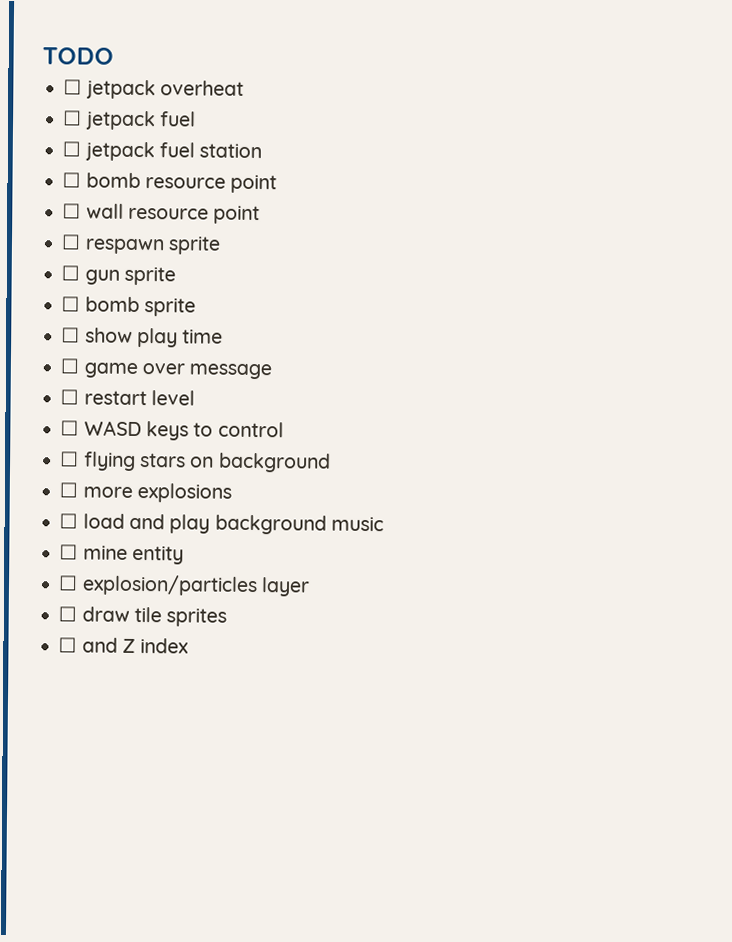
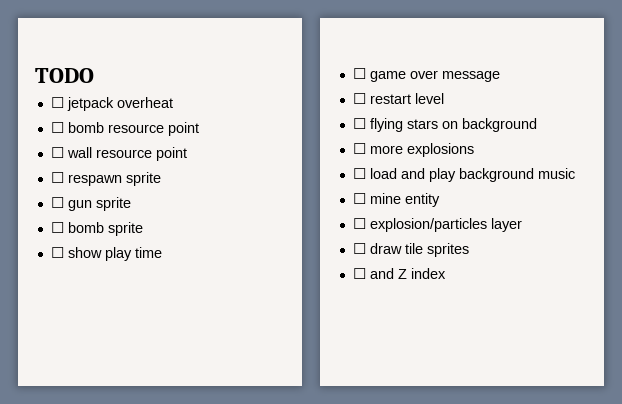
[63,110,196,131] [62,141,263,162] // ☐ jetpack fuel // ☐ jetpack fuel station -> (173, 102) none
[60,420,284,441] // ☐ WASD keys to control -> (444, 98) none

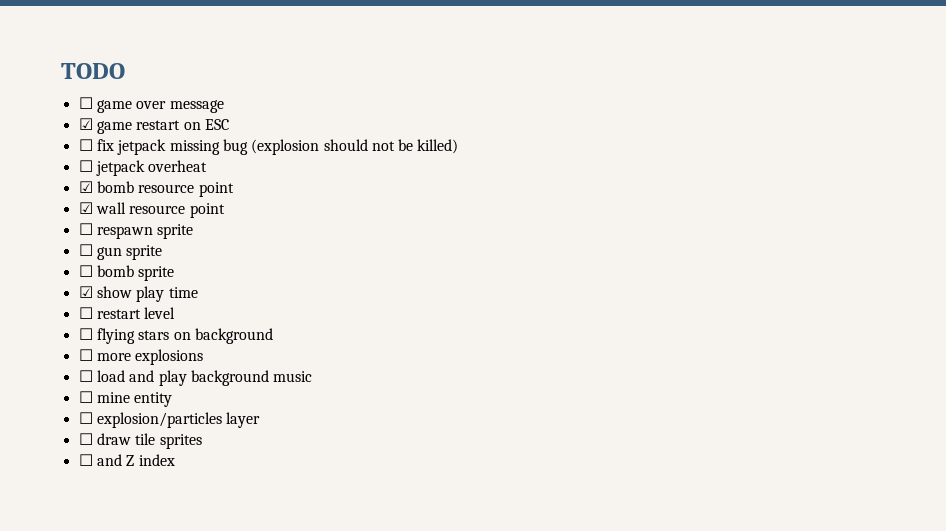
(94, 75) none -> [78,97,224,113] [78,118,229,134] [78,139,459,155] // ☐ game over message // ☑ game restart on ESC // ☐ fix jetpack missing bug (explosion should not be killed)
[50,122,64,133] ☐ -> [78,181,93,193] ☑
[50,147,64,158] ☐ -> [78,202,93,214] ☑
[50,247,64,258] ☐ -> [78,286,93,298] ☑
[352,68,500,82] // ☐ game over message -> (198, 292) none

--------------------------------------------------

- Task prompt -
If pictures appear in the data, do not print them; repeat the rest exactly.

- Written solution -
[63,110,196,131] [62,141,263,162] // ☐ jetpack fuel // ☐ jetpack fuel station -> (173, 102) none
[60,420,284,441] // ☐ WASD keys to control -> (444, 98) none

(94, 75) none -> [78,97,224,113] [78,118,229,134] [78,139,459,155] // ☐ game over message // ☑ game restart on ESC // ☐ fix jetpack missing bug (explosion should not be killed)
[50,122,64,133] ☐ -> [78,181,93,193] ☑
[50,147,64,158] ☐ -> [78,202,93,214] ☑
[50,247,64,258] ☐ -> [78,286,93,298] ☑
[352,68,500,82] // ☐ game over message -> (198, 292) none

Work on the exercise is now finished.